> WHAT TO DO:
Two lines in the listing below mark the span: one contains "Ålder_0_9 | Derived: 19 -> 16" and one contains "Ålder_40_49 | Derived: 194 -> 176". Reproduce both of them and everything between, exactly.

> RECORD EXCERPTS:
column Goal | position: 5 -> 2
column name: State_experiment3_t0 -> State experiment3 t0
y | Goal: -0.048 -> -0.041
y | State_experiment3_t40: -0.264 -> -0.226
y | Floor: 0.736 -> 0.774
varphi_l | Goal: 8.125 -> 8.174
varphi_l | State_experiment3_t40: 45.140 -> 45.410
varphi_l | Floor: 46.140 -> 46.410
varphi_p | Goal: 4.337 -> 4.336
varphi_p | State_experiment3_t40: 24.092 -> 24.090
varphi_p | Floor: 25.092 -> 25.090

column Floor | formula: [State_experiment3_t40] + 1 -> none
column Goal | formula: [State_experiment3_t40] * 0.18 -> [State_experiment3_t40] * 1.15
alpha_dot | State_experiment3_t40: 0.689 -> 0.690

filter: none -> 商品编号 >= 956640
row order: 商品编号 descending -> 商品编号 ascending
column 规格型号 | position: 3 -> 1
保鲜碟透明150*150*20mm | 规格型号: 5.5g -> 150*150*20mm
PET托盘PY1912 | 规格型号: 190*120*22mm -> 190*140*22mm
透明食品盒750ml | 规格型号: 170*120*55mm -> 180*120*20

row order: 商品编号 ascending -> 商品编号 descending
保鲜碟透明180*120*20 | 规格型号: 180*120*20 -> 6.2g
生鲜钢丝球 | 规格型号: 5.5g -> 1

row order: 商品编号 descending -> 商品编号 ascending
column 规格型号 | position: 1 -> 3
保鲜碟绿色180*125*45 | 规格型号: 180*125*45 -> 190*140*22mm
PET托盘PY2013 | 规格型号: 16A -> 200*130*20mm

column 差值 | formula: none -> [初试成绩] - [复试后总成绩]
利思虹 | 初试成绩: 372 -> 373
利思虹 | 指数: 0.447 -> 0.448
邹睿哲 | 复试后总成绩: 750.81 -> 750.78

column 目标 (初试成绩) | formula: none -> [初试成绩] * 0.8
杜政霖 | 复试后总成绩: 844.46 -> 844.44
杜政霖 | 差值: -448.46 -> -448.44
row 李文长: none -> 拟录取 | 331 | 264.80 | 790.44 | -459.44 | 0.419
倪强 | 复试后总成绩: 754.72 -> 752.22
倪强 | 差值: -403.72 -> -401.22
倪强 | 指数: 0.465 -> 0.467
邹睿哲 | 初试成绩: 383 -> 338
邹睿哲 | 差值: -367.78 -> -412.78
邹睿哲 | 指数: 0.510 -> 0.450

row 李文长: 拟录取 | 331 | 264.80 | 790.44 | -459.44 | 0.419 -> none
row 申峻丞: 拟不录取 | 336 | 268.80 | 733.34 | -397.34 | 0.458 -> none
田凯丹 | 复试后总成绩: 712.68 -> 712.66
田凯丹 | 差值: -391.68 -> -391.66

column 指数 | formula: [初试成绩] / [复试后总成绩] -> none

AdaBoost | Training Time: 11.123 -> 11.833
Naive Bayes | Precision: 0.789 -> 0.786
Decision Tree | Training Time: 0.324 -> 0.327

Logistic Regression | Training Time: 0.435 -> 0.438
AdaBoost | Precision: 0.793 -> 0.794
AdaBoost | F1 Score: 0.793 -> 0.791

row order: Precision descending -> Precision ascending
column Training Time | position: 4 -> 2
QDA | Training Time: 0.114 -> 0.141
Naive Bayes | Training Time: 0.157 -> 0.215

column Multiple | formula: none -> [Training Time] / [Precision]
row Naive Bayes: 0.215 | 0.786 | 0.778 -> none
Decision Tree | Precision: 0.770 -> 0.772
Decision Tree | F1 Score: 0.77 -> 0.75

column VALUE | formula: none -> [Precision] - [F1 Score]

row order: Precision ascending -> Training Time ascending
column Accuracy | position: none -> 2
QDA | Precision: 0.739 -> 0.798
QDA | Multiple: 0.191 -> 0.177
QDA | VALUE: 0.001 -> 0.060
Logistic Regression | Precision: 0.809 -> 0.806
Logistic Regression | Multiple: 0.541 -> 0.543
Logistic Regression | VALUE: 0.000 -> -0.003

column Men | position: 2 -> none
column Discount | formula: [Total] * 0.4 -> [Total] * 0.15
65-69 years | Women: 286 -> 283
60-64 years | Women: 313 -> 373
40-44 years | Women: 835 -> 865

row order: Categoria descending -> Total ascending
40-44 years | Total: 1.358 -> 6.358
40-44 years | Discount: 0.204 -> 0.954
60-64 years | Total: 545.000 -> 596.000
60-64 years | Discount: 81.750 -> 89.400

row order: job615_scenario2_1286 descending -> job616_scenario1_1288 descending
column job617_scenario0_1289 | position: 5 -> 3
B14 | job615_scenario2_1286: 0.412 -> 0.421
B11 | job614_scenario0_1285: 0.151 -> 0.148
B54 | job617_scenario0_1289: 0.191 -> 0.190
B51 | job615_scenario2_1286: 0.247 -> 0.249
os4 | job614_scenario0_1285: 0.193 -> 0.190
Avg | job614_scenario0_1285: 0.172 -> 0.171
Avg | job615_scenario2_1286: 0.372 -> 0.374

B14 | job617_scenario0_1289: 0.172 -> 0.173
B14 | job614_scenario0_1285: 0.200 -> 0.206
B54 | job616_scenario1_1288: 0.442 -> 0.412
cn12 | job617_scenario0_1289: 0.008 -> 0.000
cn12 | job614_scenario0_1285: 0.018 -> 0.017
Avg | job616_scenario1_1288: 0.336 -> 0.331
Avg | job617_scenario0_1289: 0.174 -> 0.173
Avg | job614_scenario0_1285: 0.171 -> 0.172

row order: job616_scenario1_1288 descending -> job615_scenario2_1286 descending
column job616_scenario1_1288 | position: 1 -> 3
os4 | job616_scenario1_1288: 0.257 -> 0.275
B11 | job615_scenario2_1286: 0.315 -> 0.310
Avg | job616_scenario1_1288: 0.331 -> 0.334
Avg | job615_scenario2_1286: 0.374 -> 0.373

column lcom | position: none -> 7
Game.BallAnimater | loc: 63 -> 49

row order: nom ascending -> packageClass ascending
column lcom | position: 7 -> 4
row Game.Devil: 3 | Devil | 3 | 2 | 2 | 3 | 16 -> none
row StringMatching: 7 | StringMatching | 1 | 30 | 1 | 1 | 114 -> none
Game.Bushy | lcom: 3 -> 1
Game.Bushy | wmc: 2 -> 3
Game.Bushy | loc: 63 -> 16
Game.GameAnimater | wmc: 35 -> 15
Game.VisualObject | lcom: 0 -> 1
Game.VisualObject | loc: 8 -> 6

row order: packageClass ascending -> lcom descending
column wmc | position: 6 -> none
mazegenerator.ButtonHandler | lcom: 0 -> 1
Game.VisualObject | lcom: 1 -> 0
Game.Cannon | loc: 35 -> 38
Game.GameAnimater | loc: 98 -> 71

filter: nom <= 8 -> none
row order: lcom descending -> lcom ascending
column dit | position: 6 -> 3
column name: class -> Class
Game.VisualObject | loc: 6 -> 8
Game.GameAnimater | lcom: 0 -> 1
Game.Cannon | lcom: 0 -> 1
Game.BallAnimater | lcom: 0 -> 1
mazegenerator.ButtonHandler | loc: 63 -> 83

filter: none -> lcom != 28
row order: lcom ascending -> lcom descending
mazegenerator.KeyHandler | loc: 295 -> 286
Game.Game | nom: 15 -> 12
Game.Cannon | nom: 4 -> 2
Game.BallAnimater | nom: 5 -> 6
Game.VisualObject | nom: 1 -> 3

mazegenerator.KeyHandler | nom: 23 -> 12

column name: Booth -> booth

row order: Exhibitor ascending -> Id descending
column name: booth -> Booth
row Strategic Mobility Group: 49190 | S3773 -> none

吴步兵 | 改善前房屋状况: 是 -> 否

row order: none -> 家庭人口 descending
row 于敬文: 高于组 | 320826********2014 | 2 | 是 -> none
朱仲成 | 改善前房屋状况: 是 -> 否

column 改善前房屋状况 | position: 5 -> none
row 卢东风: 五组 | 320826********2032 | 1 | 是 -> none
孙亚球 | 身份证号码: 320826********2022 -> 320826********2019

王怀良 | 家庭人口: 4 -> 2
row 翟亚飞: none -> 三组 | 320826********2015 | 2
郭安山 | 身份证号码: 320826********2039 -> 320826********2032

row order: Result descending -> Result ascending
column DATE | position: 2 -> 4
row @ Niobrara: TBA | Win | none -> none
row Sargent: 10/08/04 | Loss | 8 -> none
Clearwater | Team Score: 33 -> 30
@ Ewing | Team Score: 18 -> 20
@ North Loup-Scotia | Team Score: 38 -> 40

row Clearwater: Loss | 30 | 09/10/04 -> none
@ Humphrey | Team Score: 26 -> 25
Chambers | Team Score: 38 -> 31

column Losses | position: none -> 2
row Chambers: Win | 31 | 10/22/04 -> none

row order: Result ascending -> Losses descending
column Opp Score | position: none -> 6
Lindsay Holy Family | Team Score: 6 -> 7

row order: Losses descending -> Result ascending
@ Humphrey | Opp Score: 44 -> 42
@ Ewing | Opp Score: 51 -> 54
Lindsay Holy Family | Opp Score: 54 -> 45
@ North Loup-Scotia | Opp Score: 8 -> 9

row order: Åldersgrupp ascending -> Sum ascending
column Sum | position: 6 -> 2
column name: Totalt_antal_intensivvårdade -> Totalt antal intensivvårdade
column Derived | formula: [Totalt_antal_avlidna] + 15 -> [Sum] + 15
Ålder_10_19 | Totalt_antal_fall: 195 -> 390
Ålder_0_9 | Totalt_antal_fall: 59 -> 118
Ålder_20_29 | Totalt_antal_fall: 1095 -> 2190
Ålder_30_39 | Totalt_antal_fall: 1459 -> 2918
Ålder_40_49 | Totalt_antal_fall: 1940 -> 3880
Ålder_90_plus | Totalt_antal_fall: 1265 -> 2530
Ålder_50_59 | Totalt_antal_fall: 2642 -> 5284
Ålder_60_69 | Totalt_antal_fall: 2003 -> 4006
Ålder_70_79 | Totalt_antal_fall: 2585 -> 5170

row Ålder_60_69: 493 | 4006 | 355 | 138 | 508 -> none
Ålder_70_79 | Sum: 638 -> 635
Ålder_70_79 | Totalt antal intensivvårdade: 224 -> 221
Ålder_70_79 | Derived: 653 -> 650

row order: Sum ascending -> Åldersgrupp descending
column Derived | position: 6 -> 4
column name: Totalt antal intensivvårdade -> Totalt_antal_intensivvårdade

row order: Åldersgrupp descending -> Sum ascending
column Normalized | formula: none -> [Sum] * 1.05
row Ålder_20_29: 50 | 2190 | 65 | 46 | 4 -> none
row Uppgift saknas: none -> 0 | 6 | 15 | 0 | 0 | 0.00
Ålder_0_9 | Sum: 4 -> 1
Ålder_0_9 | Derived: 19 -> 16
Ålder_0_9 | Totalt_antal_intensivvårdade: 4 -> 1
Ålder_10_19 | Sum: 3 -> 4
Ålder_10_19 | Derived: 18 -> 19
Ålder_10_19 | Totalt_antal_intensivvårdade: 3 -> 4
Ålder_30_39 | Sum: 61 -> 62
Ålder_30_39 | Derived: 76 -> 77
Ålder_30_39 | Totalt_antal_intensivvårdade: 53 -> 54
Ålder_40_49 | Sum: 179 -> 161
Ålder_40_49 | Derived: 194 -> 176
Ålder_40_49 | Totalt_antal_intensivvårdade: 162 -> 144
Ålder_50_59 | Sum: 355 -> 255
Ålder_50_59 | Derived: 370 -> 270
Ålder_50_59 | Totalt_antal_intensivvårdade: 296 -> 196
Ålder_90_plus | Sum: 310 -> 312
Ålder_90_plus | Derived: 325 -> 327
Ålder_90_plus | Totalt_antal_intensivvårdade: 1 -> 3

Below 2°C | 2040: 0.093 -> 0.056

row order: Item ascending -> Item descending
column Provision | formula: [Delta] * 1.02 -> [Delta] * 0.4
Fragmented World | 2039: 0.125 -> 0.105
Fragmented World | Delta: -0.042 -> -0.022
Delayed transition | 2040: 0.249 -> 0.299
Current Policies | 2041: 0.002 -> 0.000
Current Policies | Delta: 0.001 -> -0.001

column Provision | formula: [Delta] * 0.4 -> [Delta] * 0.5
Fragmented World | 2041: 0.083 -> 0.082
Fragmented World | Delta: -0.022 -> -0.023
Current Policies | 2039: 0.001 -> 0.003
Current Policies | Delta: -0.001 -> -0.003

> SOLUTION TO THIS EXERCISE:
Ålder_0_9 | Derived: 19 -> 16
Ålder_0_9 | Totalt_antal_intensivvårdade: 4 -> 1
Ålder_10_19 | Sum: 3 -> 4
Ålder_10_19 | Derived: 18 -> 19
Ålder_10_19 | Totalt_antal_intensivvårdade: 3 -> 4
Ålder_30_39 | Sum: 61 -> 62
Ålder_30_39 | Derived: 76 -> 77
Ålder_30_39 | Totalt_antal_intensivvårdade: 53 -> 54
Ålder_40_49 | Sum: 179 -> 161
Ålder_40_49 | Derived: 194 -> 176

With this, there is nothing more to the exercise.